- Born: August 28, 1977 (age 48) Ntcheu, Malawi
- Died: 25 October 2013 (aged 36)
- Genres: Gospel;
- Occupation(s): Musician songwriter
- Years active: 1980–2013

= Geoffrey Zigoma =

Malawian gospel musician

Geoffrey Zigoma was a Malawian gospel musician and songwriter. He was the first to break local music sales’ record by selling over 100,000 copies in Malawi, but was later surpassed by Mlaka Maliro’s Dzanja Lalemba (The Hand Has Written) which sold over 131,000 copies in four months. He was also an outspoken advocate for albinos in Malawi and faced discrimination. His last album, Ndathera mwa Yesu (I have ended in Jesus), features songs that talk about his battle against skin cancer.

== Background ==

=== Early life and Death ===
Zigoma was born on August 28, 1977 in Ben Tchauya Village, Kwataine, Ntcheu.
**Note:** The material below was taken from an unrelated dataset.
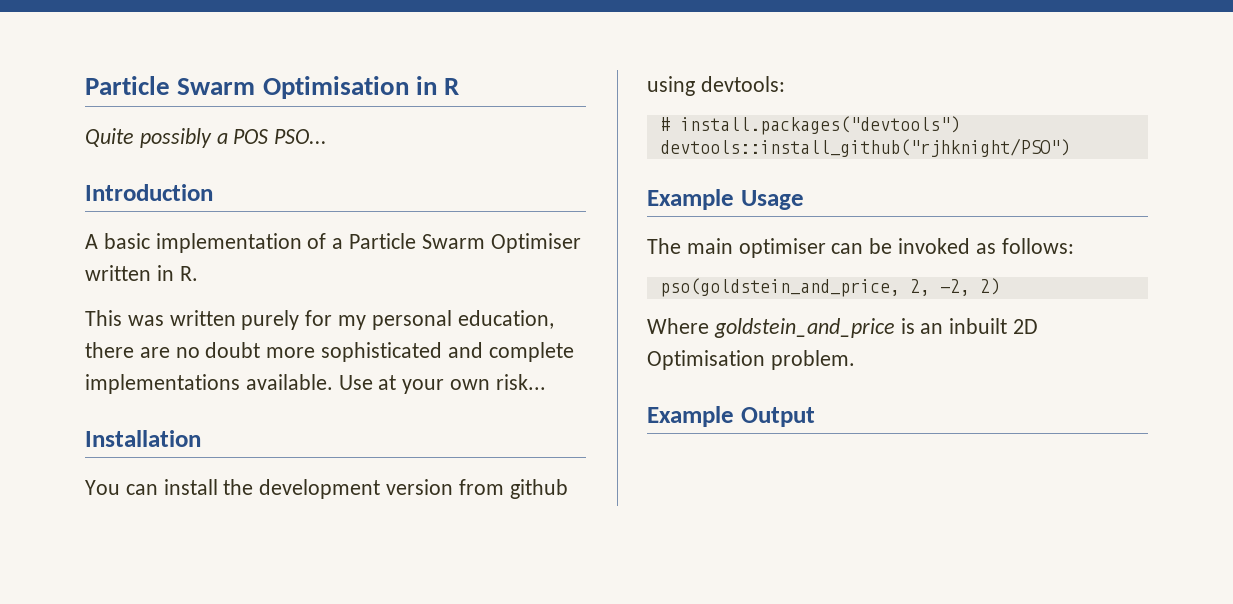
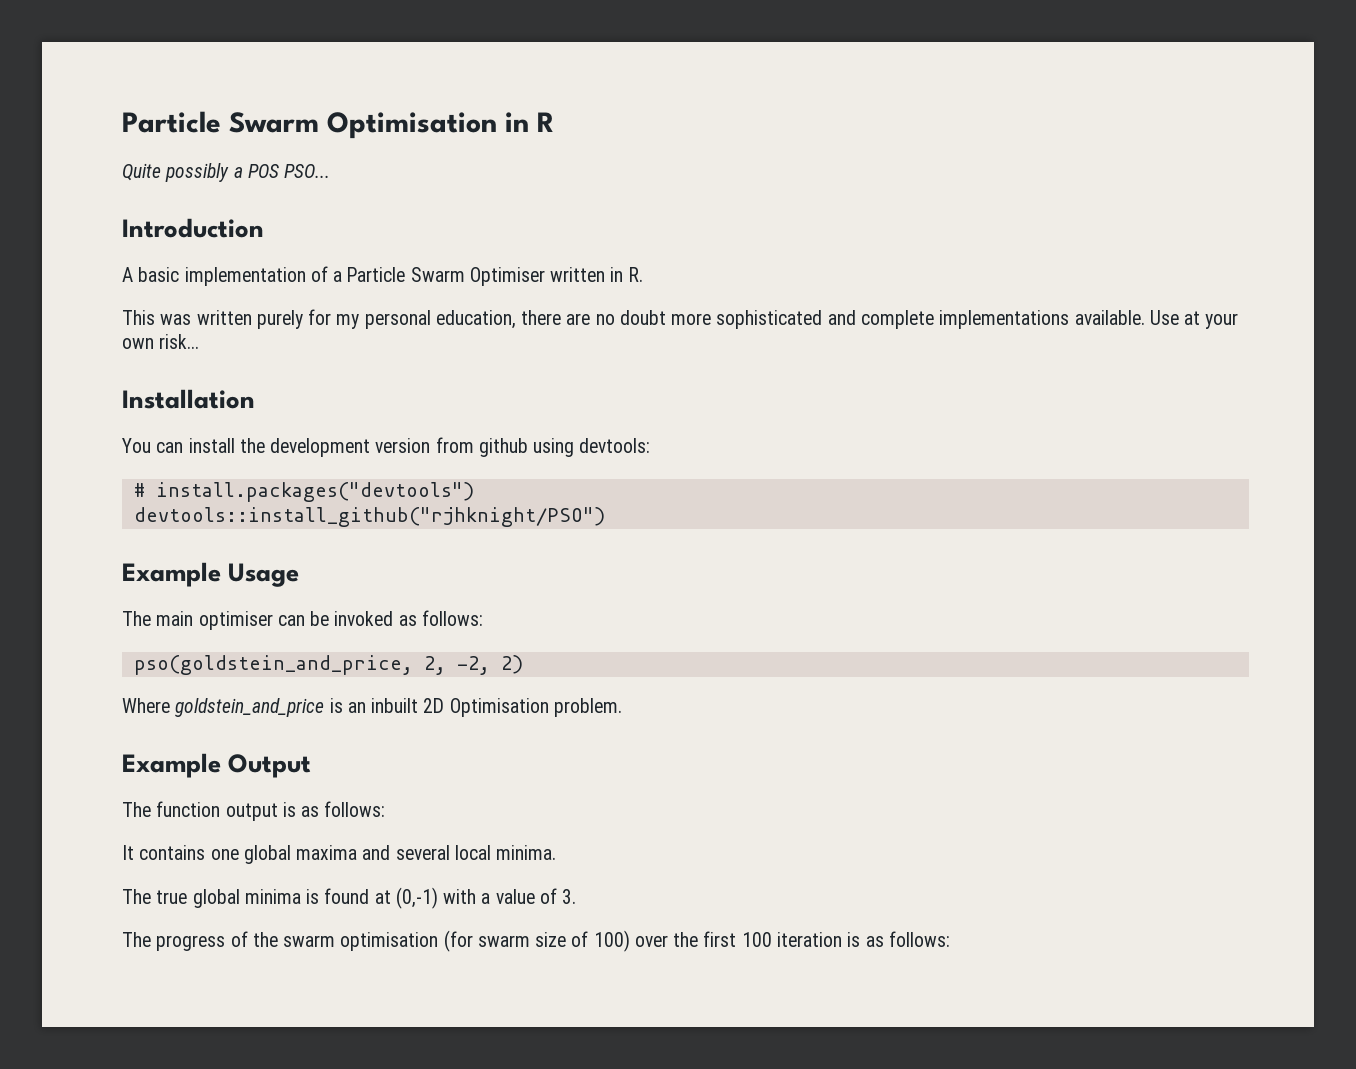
(815, 417) none -> [122,801,386,821] [122,845,557,864] [122,887,577,909] [122,930,950,952] // The function output is as follows: // It contains one global maxima and several local minima. // The true global minima is found at (0,-1) with a value of 3. // The progress of the swarm optimisation (for swarm size of 100) over the first 100 iteration is as follows:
He died on October 25, 2013, at the Artemis Hospital in New Delhi, India, after a protracted battle with skin cancer.

=== Music career ===
He started singing at the age of six in the Zomba Police College CCAP Church. He started his music career in the mid-1980s and released his first album, Ndatherapano, in the early 1990s; he went on to release more albums like Nyotsonyotso, Ndazindikira, Mzungu ndi Mzungu and Nkhanza.